## Records for the task
== Segment start ==

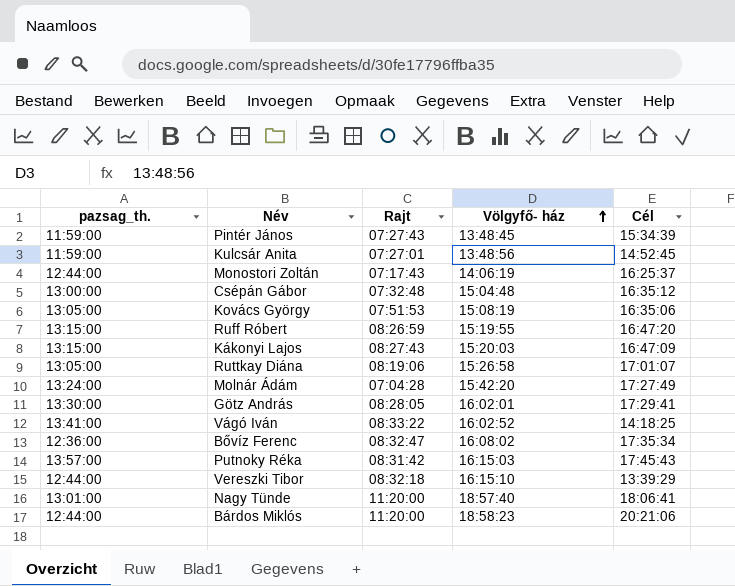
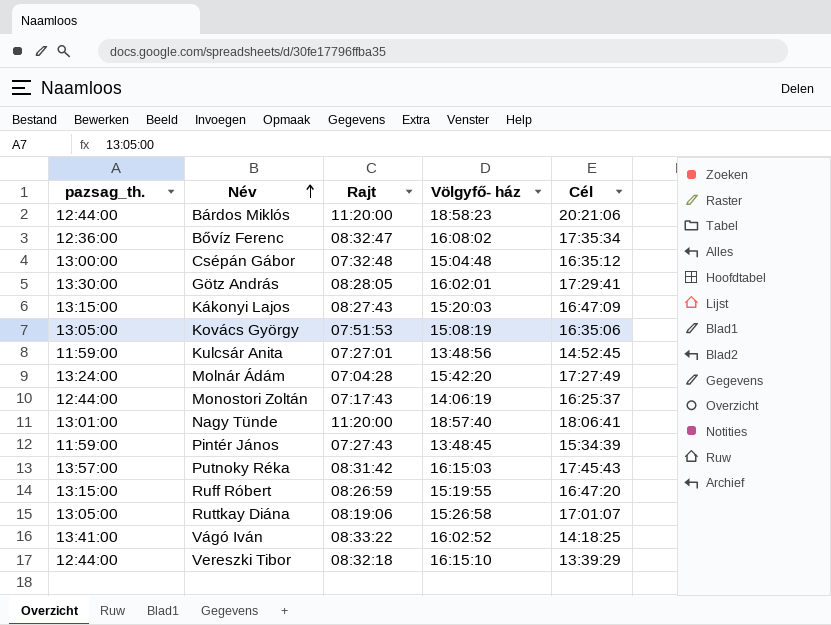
row order: Völgyfő- ház ascending -> Név ascending

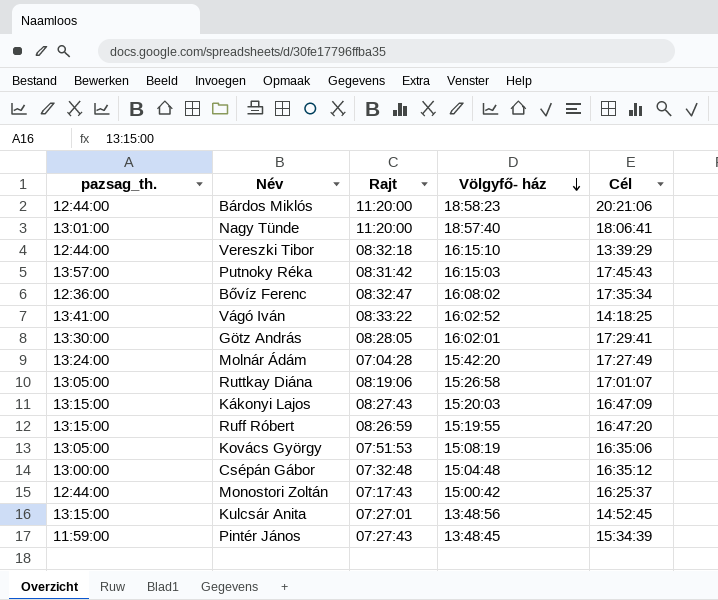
row order: Név ascending -> Völgyfő- ház descending
Monostori Zoltán | Völgyfő- ház: 14:06:19 -> 15:00:42
Kulcsár Anita | pazsag_th.: 11:59:00 -> 13:15:00

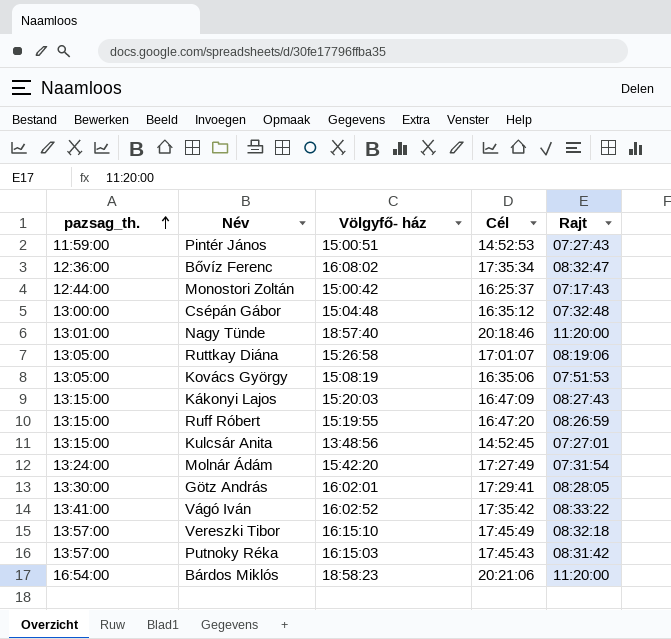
row order: Völgyfő- ház descending -> pazsag_th. ascending
column Rajt | position: 3 -> 5
Pintér János | Völgyfő- ház: 13:48:45 -> 15:00:51
Pintér János | Cél: 15:34:39 -> 14:52:53
Nagy Tünde | Cél: 18:06:41 -> 20:18:46
Molnár Ádám | Rajt: 07:04:28 -> 07:31:54
Vágó Iván | Cél: 14:18:25 -> 17:35:42
Vereszki Tibor | pazsag_th.: 12:44:00 -> 13:57:00
Vereszki Tibor | Cél: 13:39:29 -> 17:45:49
Bárdos Miklós | pazsag_th.: 12:44:00 -> 16:54:00

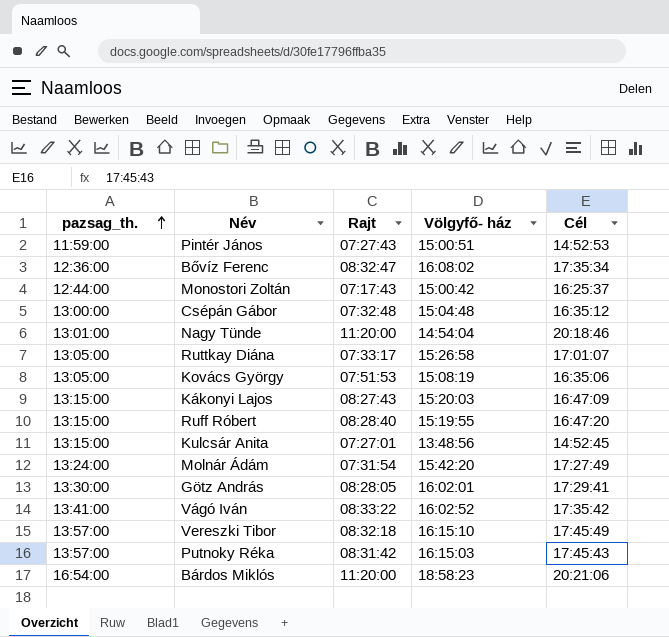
column Rajt | position: 5 -> 3
Nagy Tünde | Völgyfő- ház: 18:57:40 -> 14:54:04
Ruttkay Diána | Rajt: 08:19:06 -> 07:33:17
Ruff Róbert | Rajt: 08:26:59 -> 08:28:40

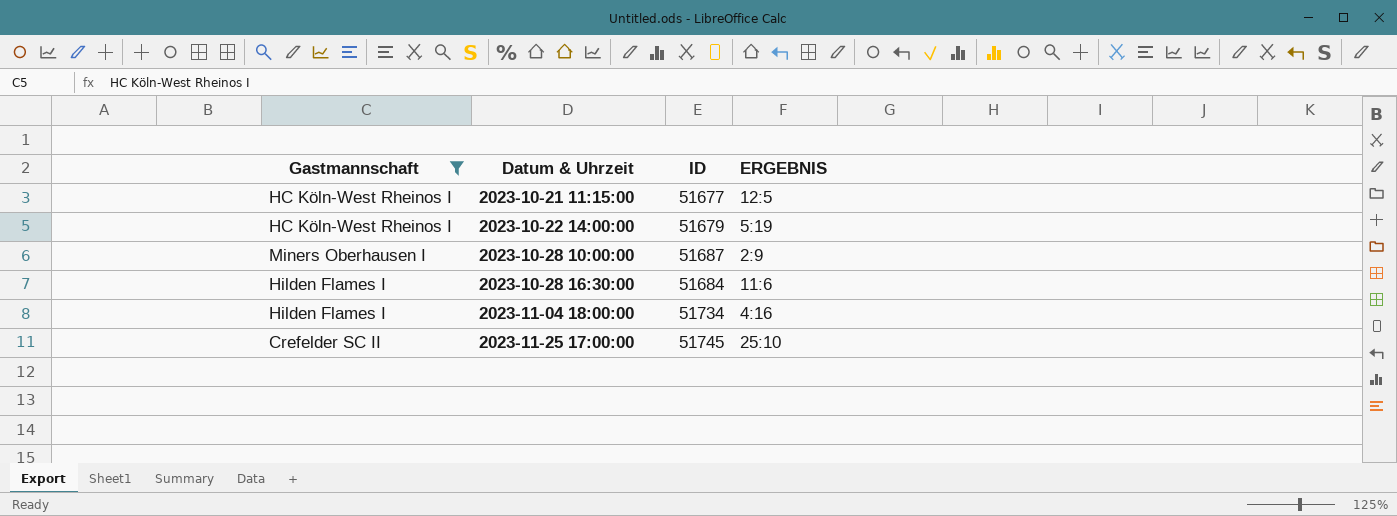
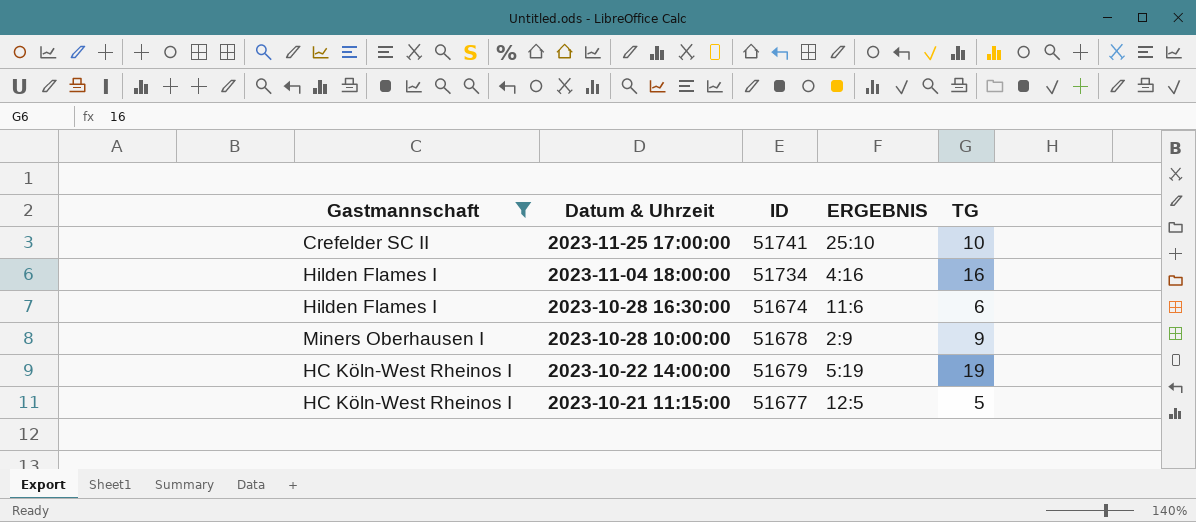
row order: Datum & Uhrzeit ascending -> Datum & Uhrzeit descending
column TG | position: none -> 5
2023-11-25 17:00:00 | ID: 51745 -> 51741
2023-10-28 16:30:00 | ID: 51684 -> 51674
2023-10-28 10:00:00 | ID: 51687 -> 51678

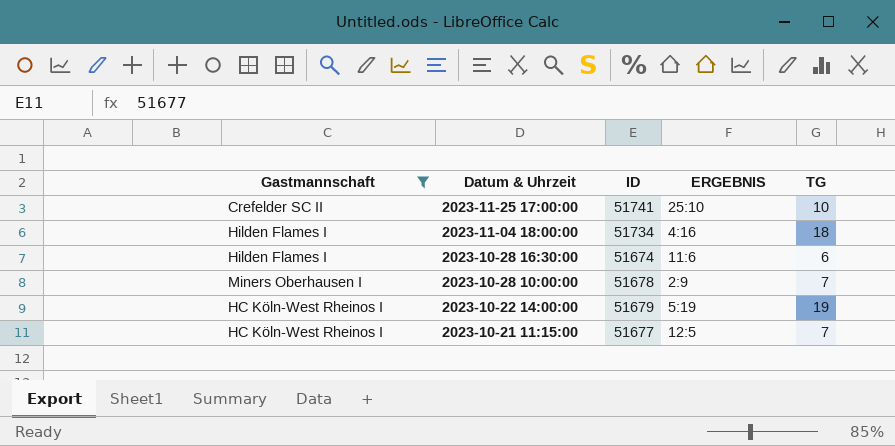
2023-11-04 18:00:00 | TG: 16 -> 18
2023-10-28 10:00:00 | TG: 9 -> 7
2023-10-21 11:15:00 | TG: 5 -> 7

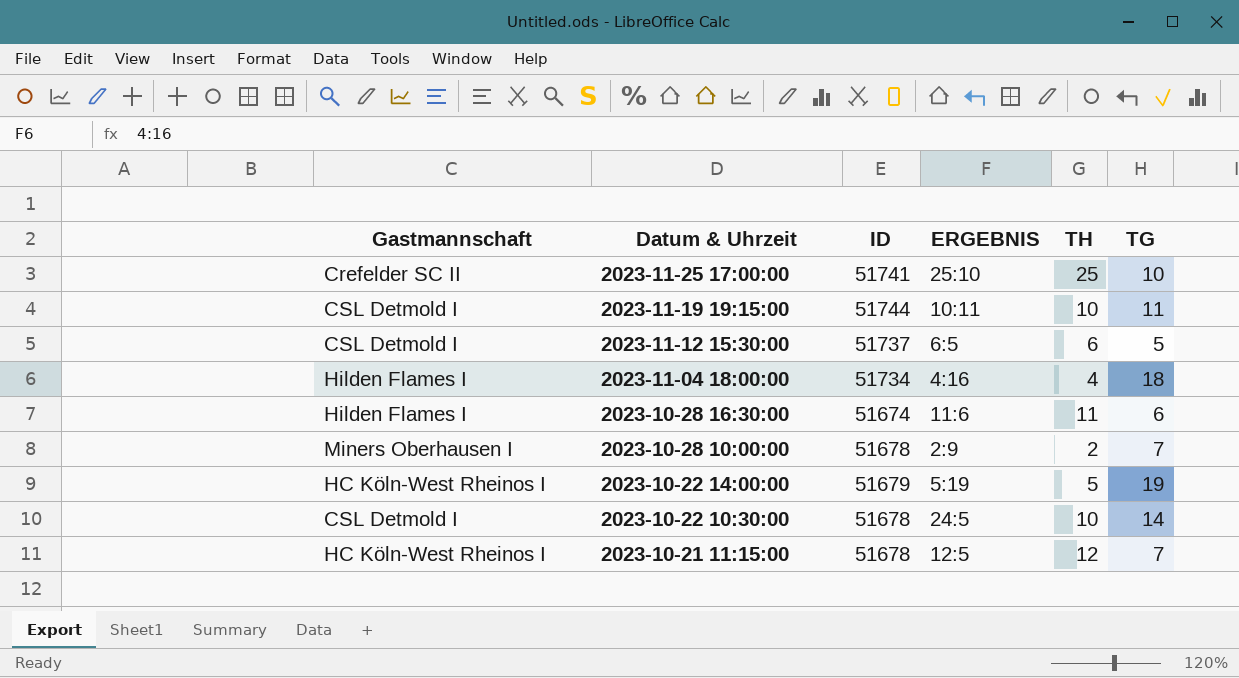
filter: Gastmannschaft != CSL Detmold I -> none
column TH | position: none -> 5
2023-10-21 11:15:00 | ID: 51677 -> 51678

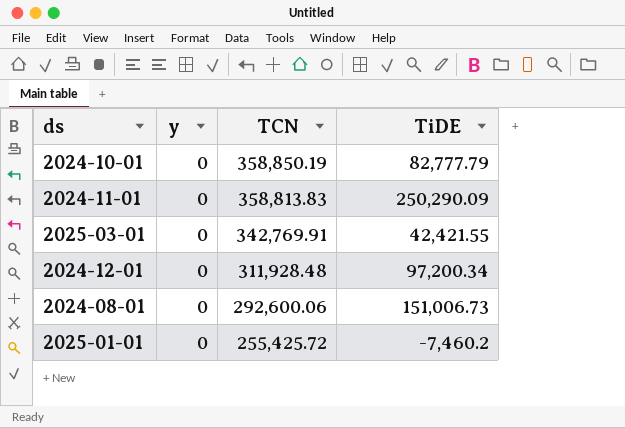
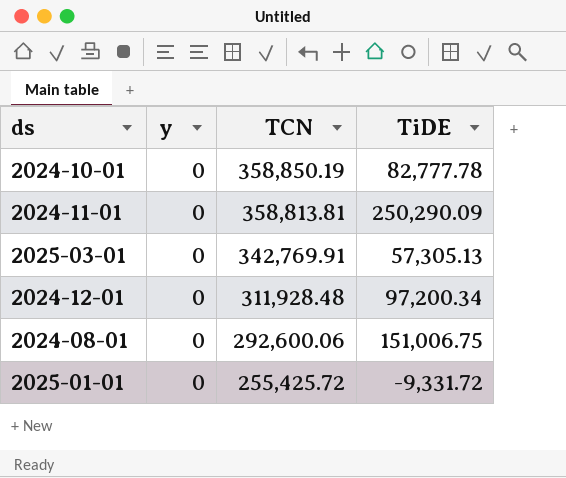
2024-10-01 | TiDE: 82,777.79 -> 82,777.78
2024-11-01 | TCN: 358,813.83 -> 358,813.81
2025-03-01 | TiDE: 42,421.55 -> 57,305.13
2024-08-01 | TiDE: 151,006.73 -> 151,006.75
2025-01-01 | TiDE: -7,460.2 -> -9,331.72

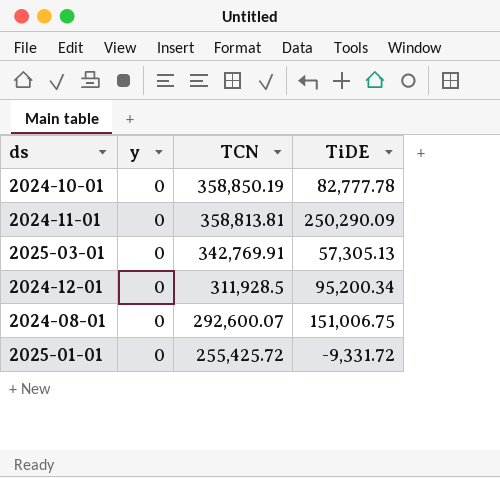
2024-12-01 | TCN: 311,928.48 -> 311,928.5
2024-12-01 | TiDE: 97,200.34 -> 95,200.34
2024-08-01 | TCN: 292,600.06 -> 292,600.07

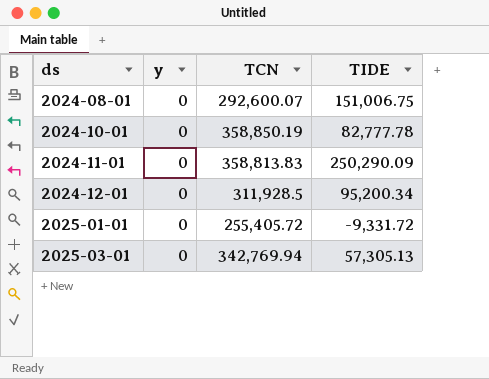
row order: TCN descending -> ds ascending
column name: TiDE -> TIDE
2024-11-01 | TCN: 358,813.81 -> 358,813.83
2025-01-01 | TCN: 255,425.72 -> 255,405.72
2025-03-01 | TCN: 342,769.91 -> 342,769.94

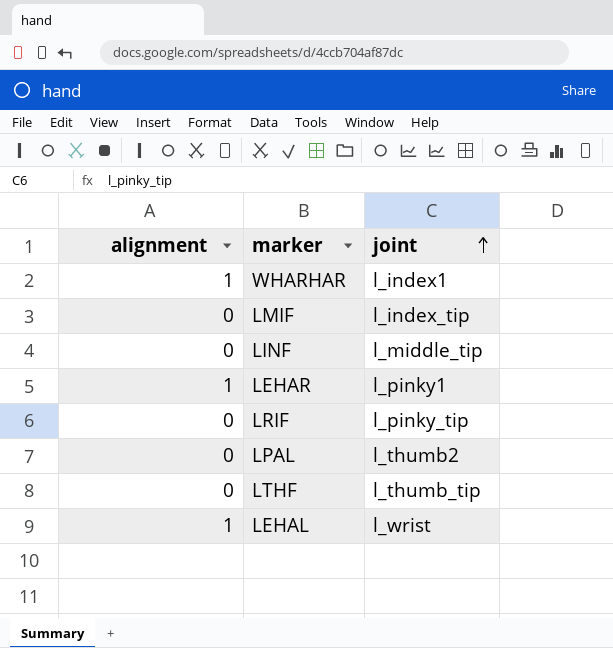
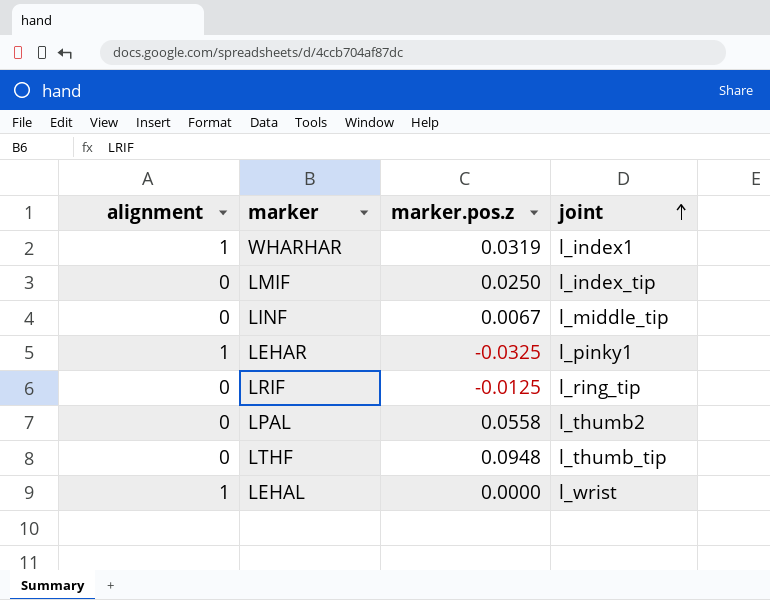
column marker.pos.z | position: none -> 3
LRIF | joint: l_pinky_tip -> l_ring_tip

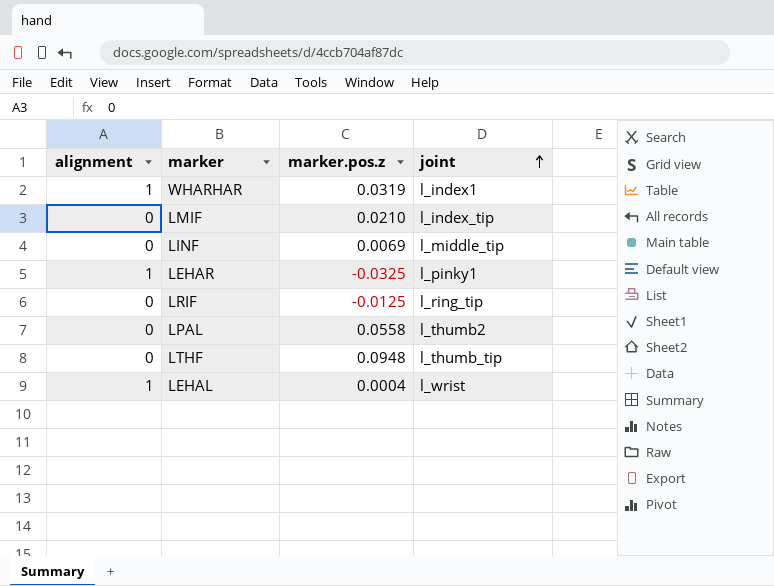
LMIF | marker.pos.z: 0.0250 -> 0.0210
LINF | marker.pos.z: 0.0067 -> 0.0069
LEHAL | marker.pos.z: 0.0000 -> 0.0004

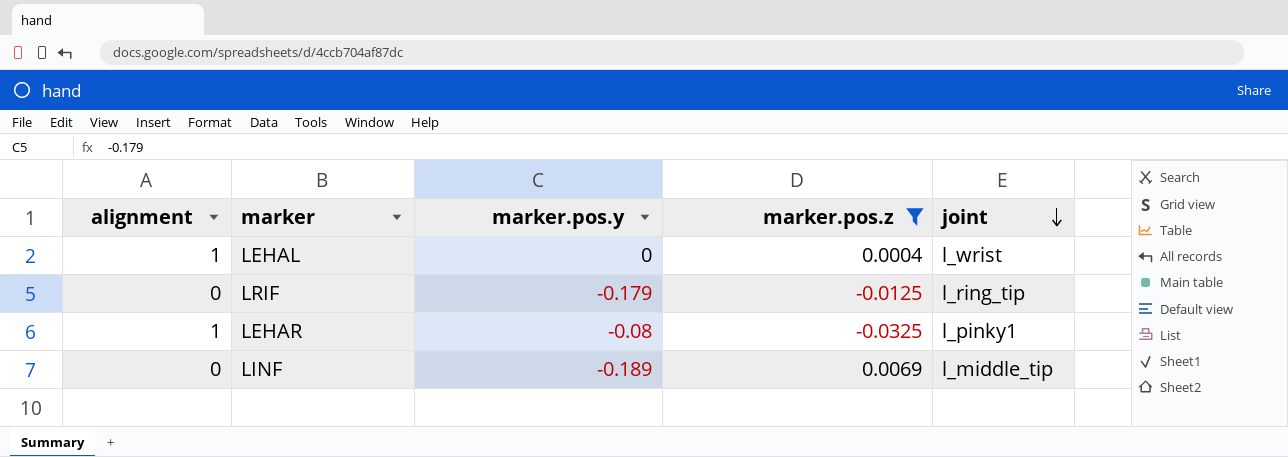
filter: none -> marker.pos.z <= 0.0069
row order: joint ascending -> joint descending
column marker.pos.y | position: none -> 3

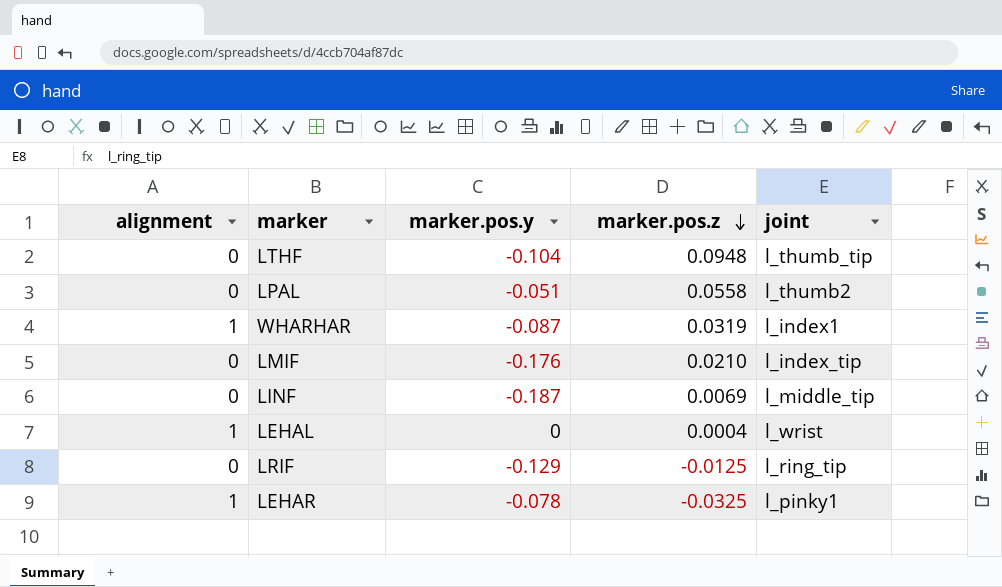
filter: marker.pos.z <= 0.0069 -> none
row order: joint descending -> marker.pos.z descending
LINF | marker.pos.y: -0.189 -> -0.187
LRIF | marker.pos.y: -0.179 -> -0.129
LEHAR | marker.pos.y: -0.08 -> -0.078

== Segment end ==

For this exercise, copy each line of the data above exactly, from the first through the line containing "Vágó Iván | Cél: 14:18:25 -> 17:35:42", and drop the pictures.

## Result
row order: Völgyfő- ház ascending -> Név ascending

row order: Név ascending -> Völgyfő- ház descending
Monostori Zoltán | Völgyfő- ház: 14:06:19 -> 15:00:42
Kulcsár Anita | pazsag_th.: 11:59:00 -> 13:15:00

row order: Völgyfő- ház descending -> pazsag_th. ascending
column Rajt | position: 3 -> 5
Pintér János | Völgyfő- ház: 13:48:45 -> 15:00:51
Pintér János | Cél: 15:34:39 -> 14:52:53
Nagy Tünde | Cél: 18:06:41 -> 20:18:46
Molnár Ádám | Rajt: 07:04:28 -> 07:31:54
Vágó Iván | Cél: 14:18:25 -> 17:35:42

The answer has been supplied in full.